Een studente aan de Hogeschool Rotterdam krijgt een negatief bindend studieadvies/bindend afwijzend studieadvies (nbsa, bsa, bas). Zij tekent hiertegen beroep aan en doet een beroep op persoonlijke omstandigheden. Zij wordt hierin ondersteund door positieve adviezen van zowel de studentendecanen als de studieadviseur. Deze organen bevestigen dat er sprake is van causaal verband tussen haar persoonlijke omstandigheden en het niet behaald hebben van de studievoortgangsnorm.

De persoonlijke omstandigheden worden door de directeur, die het studieadvies heeft uitgebracht, terzijde geschoven. Het College van Beroep voor de Examens (CBE) van de Hogeschool Rotterdam volgt de directeur in zijn standpunten. Het beroep wordt ongegrond verklaard.

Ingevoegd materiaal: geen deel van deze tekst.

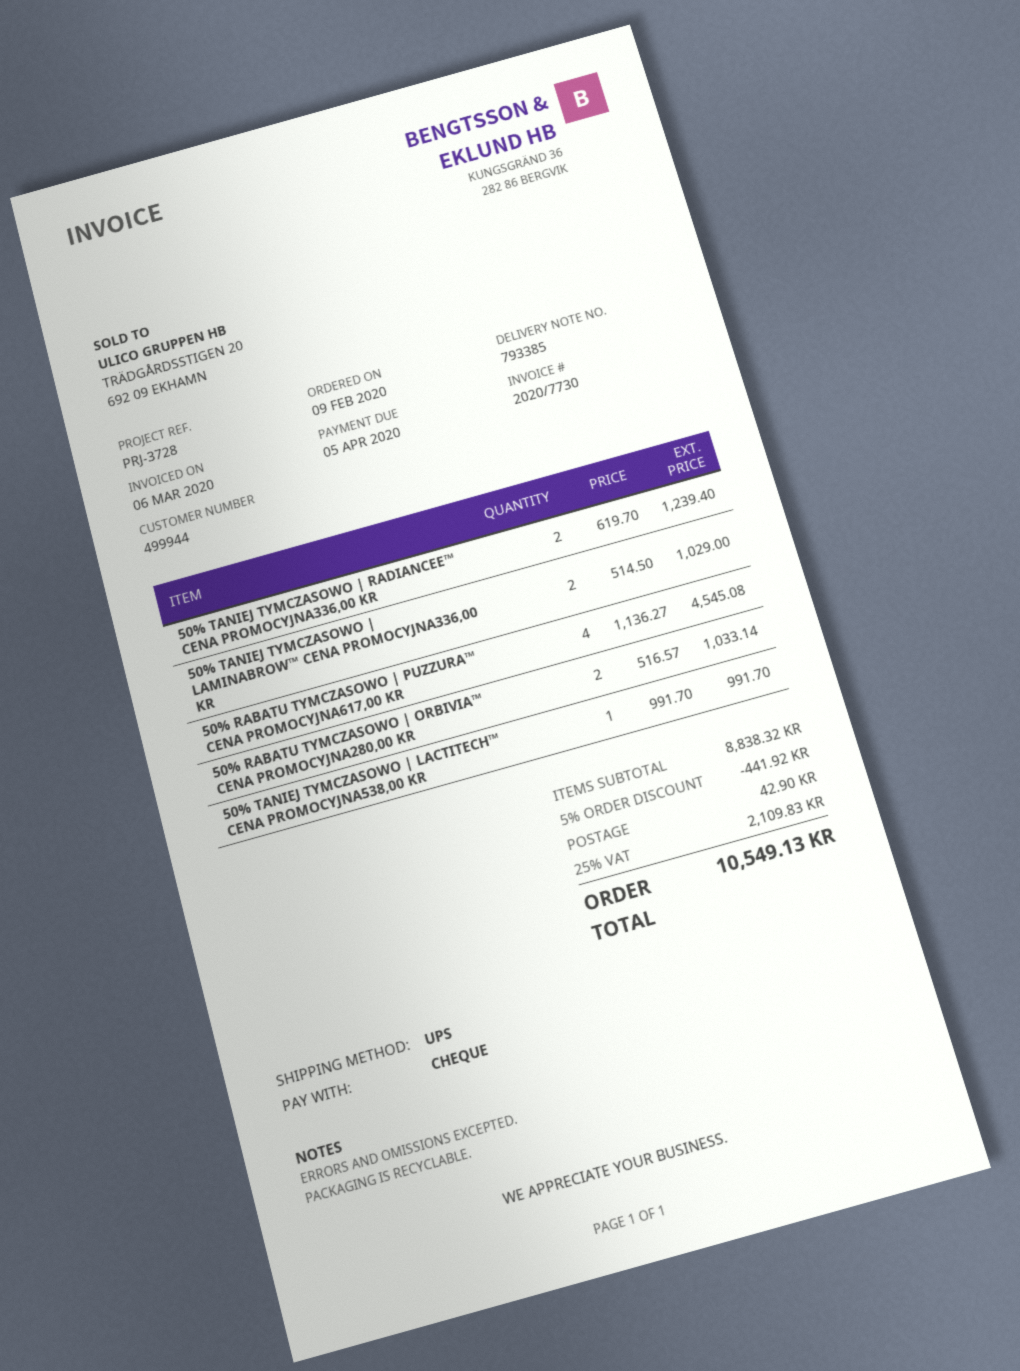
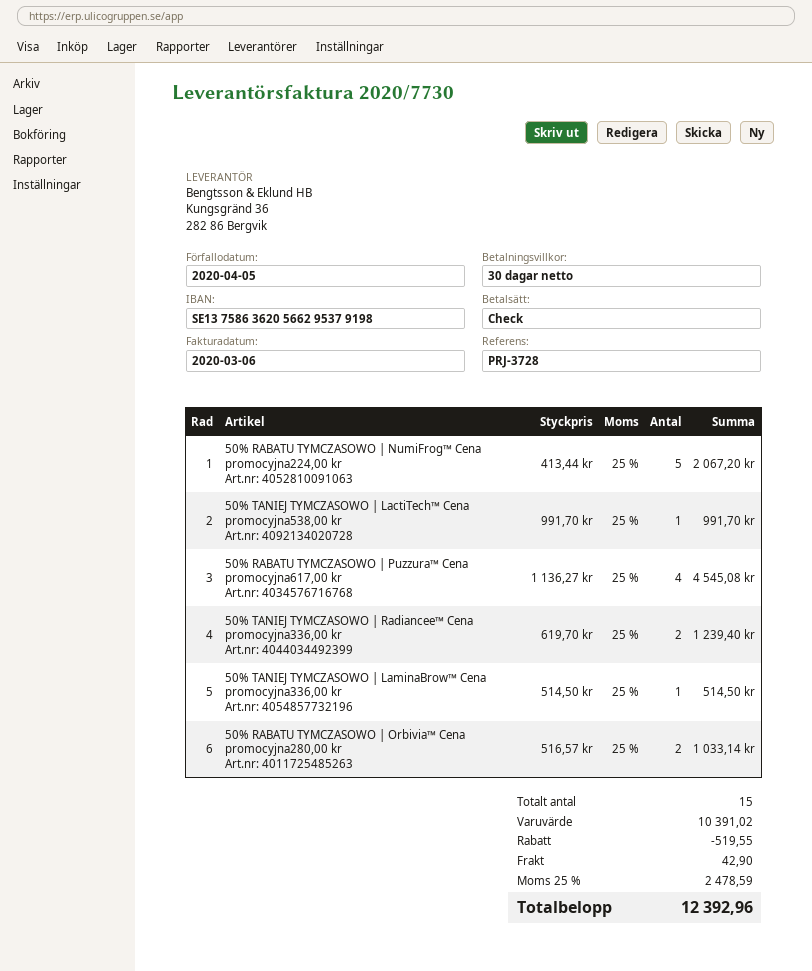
50% TANIEJ TYMCZASOWO | LAMINABROW™ CENA PROMOCYJNA336,00 KR: 2 x 514.50 = 1029.00 -> 1 x 514.50 = 514.50
50% RABATU TYMCZASOWO | NumiFrog™ Cena promocyjna224,00 kr: none -> 5 x 413.44 = 2067.20
subtotal: 8838.32 -> 10391.02
discount: 441.92 -> 519.55
tax: 25% = 2109.83 -> 25% = 2478.59
total: 10549.13 -> 12392.96

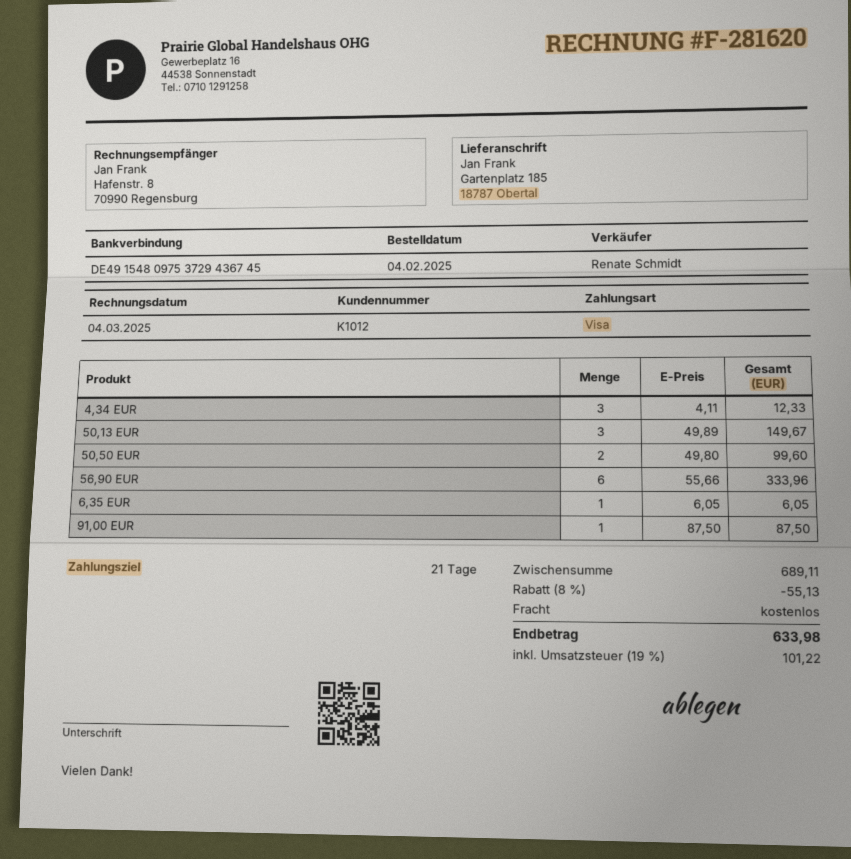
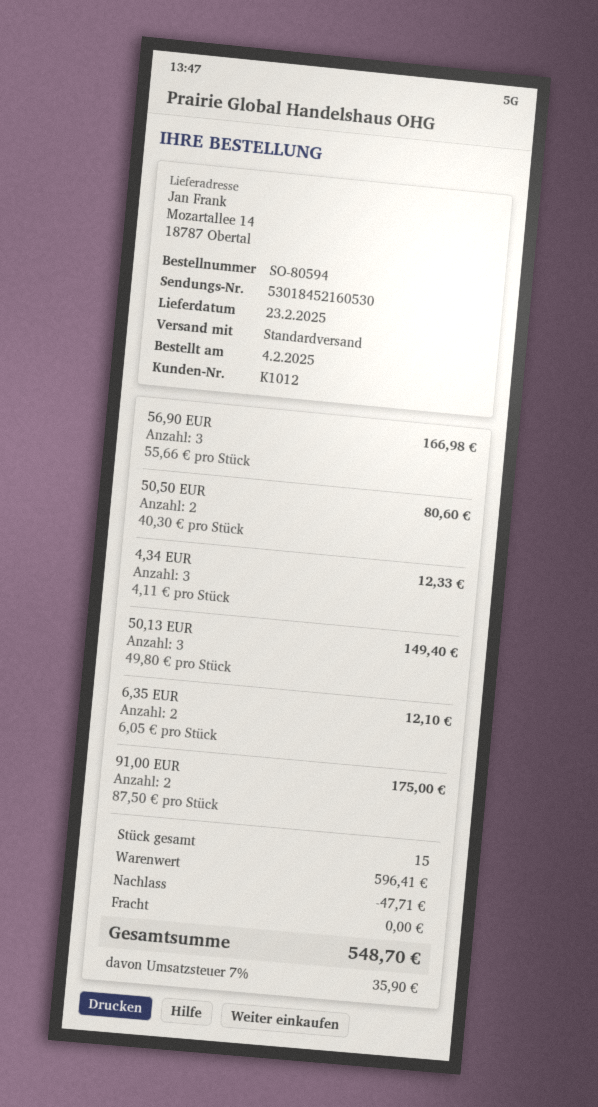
ship to: Gartenplatz 185, 18787 Obertal -> Mozartallee 14, 18787 Obertal
50,13 EUR: 3 x 49.89 = 149.67 -> 3 x 49.80 = 149.40
50,50 EUR: 2 x 49.80 = 99.60 -> 2 x 40.30 = 80.60
56,90 EUR: 6 x 55.66 = 333.96 -> 3 x 55.66 = 166.98
6,35 EUR: 1 x 6.05 = 6.05 -> 2 x 6.05 = 12.10
91,00 EUR: 1 x 87.50 = 87.50 -> 2 x 87.50 = 175.00
subtotal: 689.11 -> 596.41
discount: 55.13 -> 47.71
tax: 19% = 101.22 -> 7% = 35.90
total: 633.98 -> 548.70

De studente laat het er niet bij zitten en tekent beroep aan bij het College van Beroep voor het Hoger Onderwijs (CBHO). Het CBHO overweegt onder verwijzing naar een eerdere uitspraak van 16 mei 2018 (zaaknummer 2017/209) dat het niet aan de studente is het causaal verband aan te tonen nu de adviezen in haar voordeel spreken. Het beroep wordt gegrond verklaard en het studieadvies wordt vernietigd.